→ ASSIGNMENT:
Where a line holds the word "iteration", count it, then give only the total for the entries below.

Stored data:

• • •

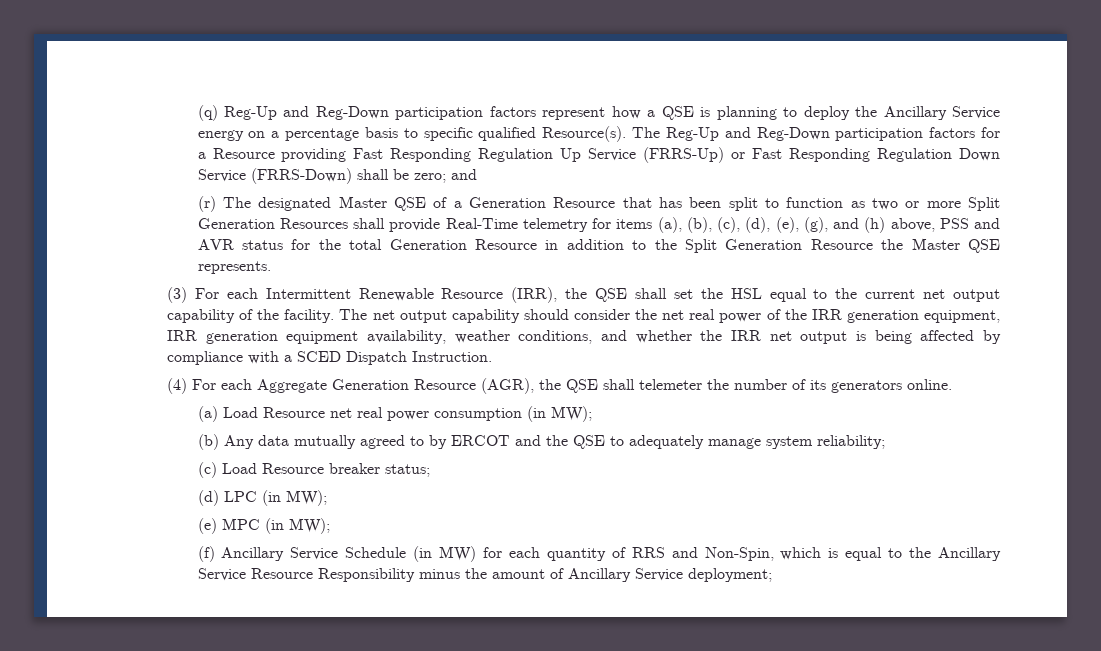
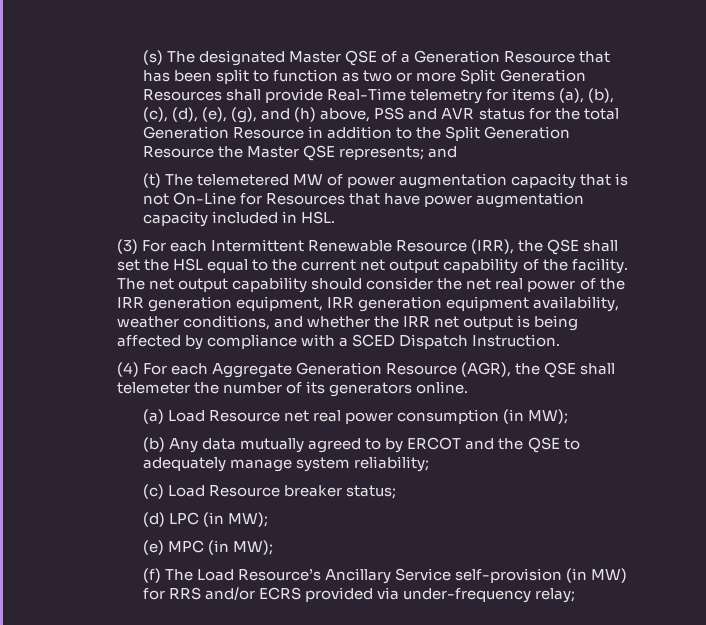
- (q) Reg-Up and Reg-Down participation factors represent how a QSE is planning to deploy the Ancillary Service energy on a percentage basis to specific qualified Resource(s). The Reg-Up and Reg-Down participation factors for a Resource providing Fast Responding Regulation Up Service (FRRS-Up) or Fast Responding Regulation Down Service (FRRS-Down) shall be zero; and
- (r) The designated Master QSE of a Generation Resource that has been split to function as two or more Split Generation Resources shall provide Real-Time telemetry for items (a), (b), (c), (d), (e), (g), and (h) above, PSS and AVR status for the total Generation Resource in addition to the Split Generation Resource the Master QSE represents.
+ (s) The designated Master QSE of a Generation Resource that has been split to function as two or more Split Generation Resources shall provide Real-Time telemetry for items (a), (b), (c), (d), (e), (g), and (h) above, PSS and AVR status for the total Generation Resource in addition to the Split Generation Resource the Master QSE represents; and
+ (t) The telemetered MW of power augmentation capacity that is not On-Line for Resources that have power augmentation capacity included in HSL.
- (f) Ancillary Service Schedule (in MW) for each quantity of RRS and Non-Spin, which is equal to the Ancillary Service Resource Responsibility minus the amount of Ancillary Service deployment;
+ (f) The Load Resource’s Ancillary Service self-provision (in MW) for RRS and/or ECRS provided via under-frequency relay;

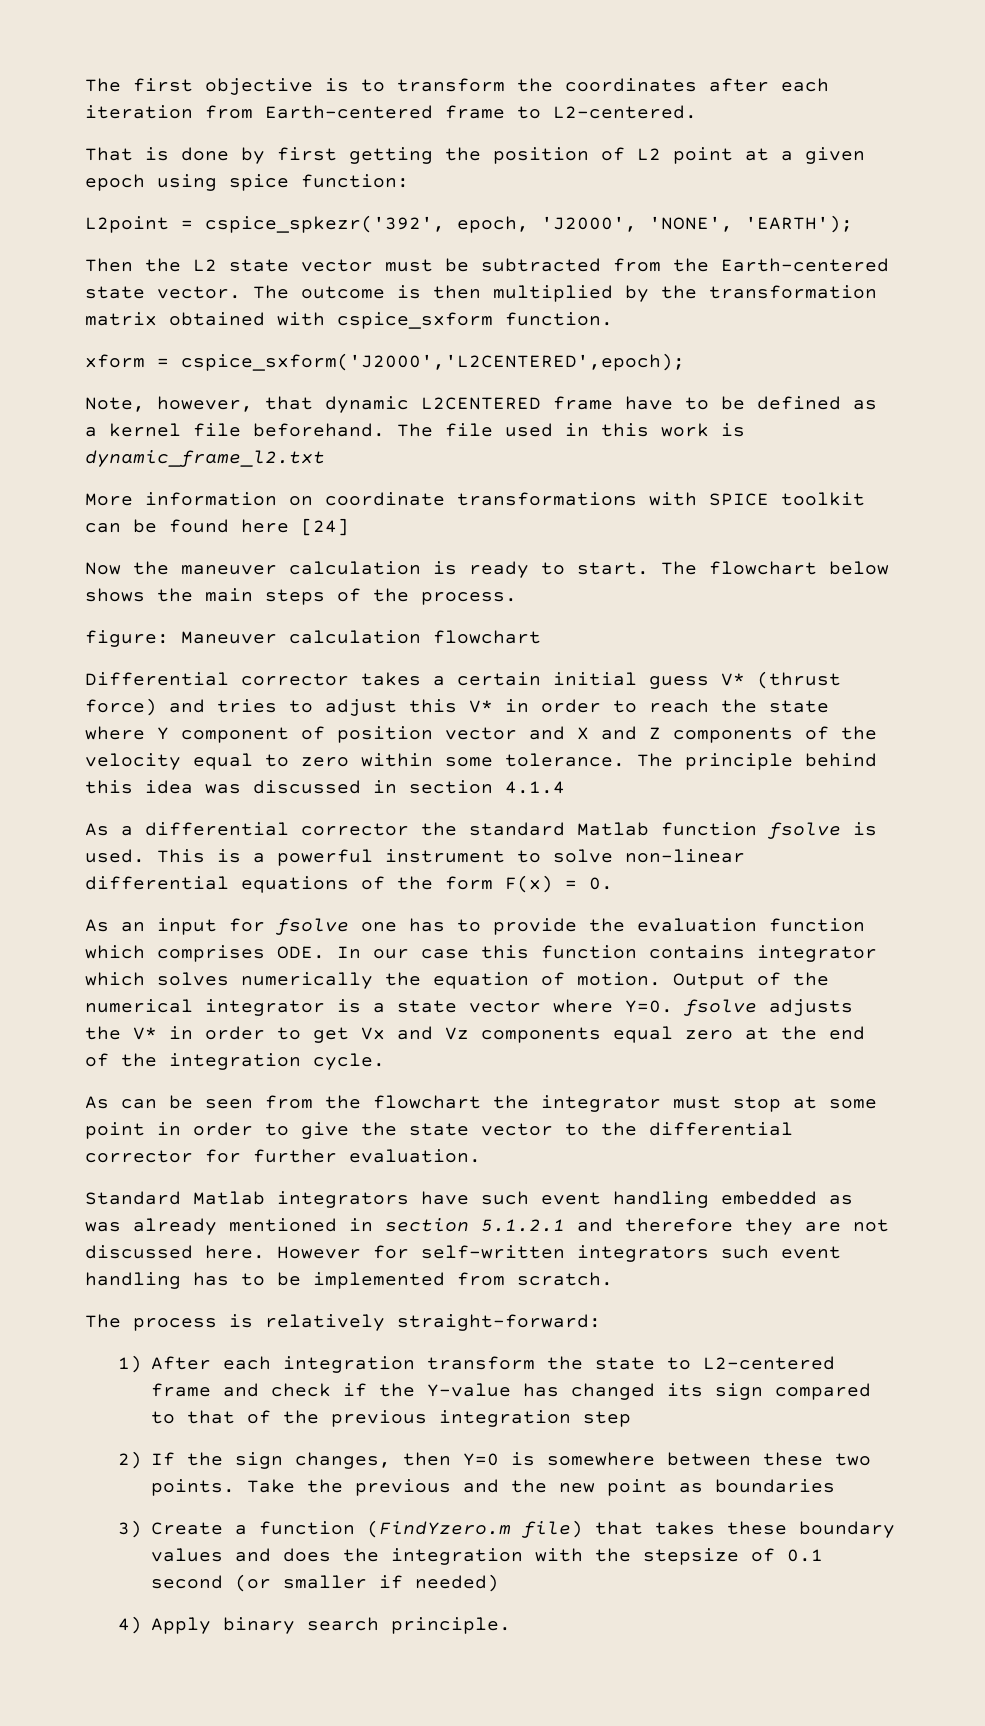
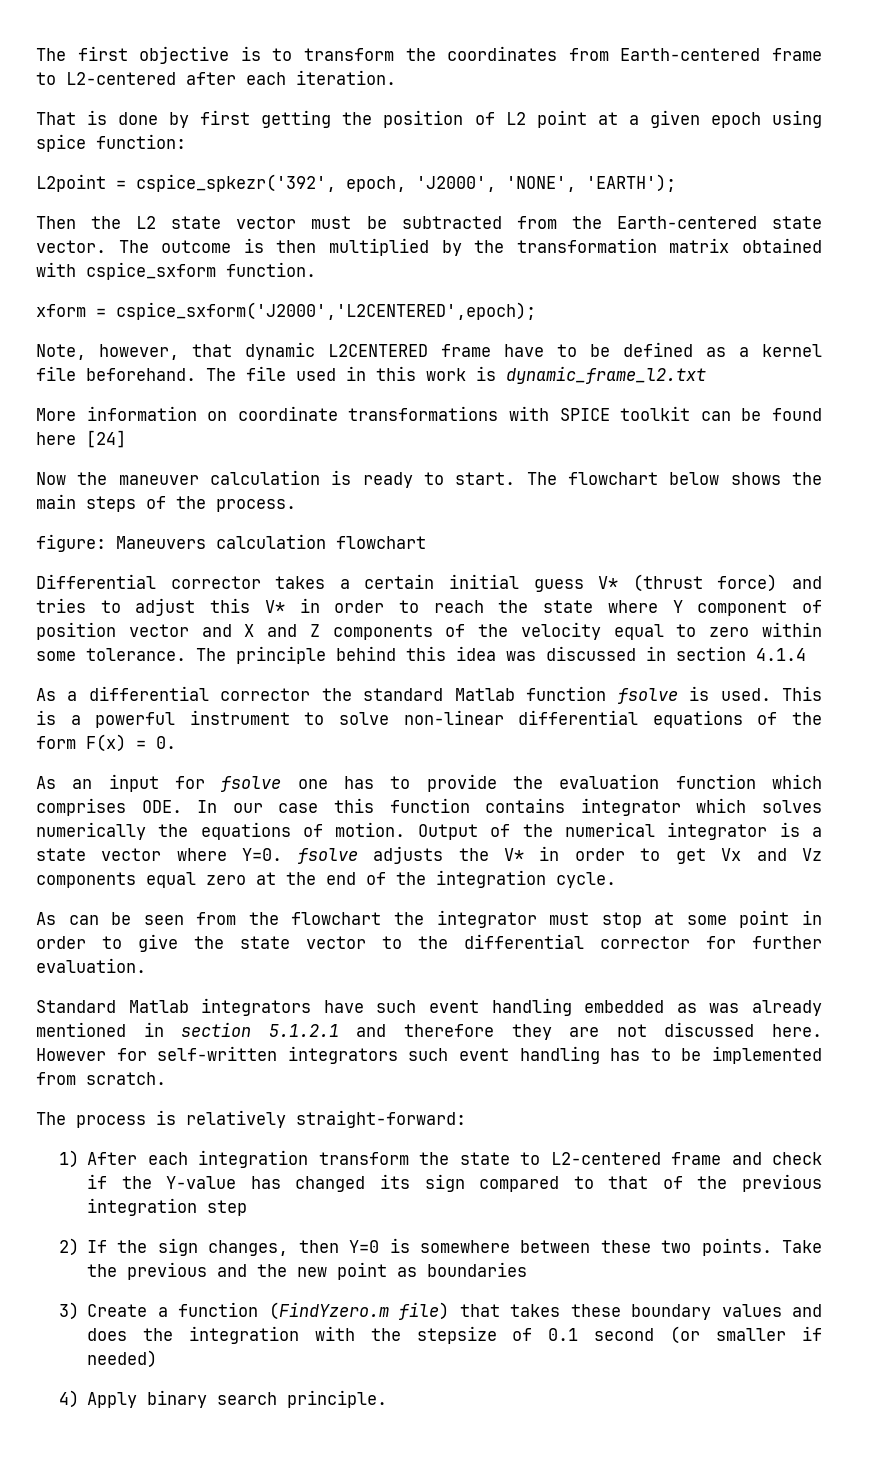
- The first objective is to transform the coordinates after each iteration from Earth-centered frame to L2-centered.
+ The first objective is to transform the coordinates from Earth-centered frame to L2-centered after each iteration.
- figure: Maneuver calculation flowchart
+ figure: Maneuvers calculation flowchart
- As an input for fsolve one has to provide the evaluation function which comprises ODE. In our case this function contains integrator which solves numerically the equation of motion.
+ As an input for fsolve one has to provide the evaluation function which comprises ODE. In our case this function contains integrator which solves numerically the equations of motion.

• • •

→ SOLUTION FOR THIS PROBLEM:
2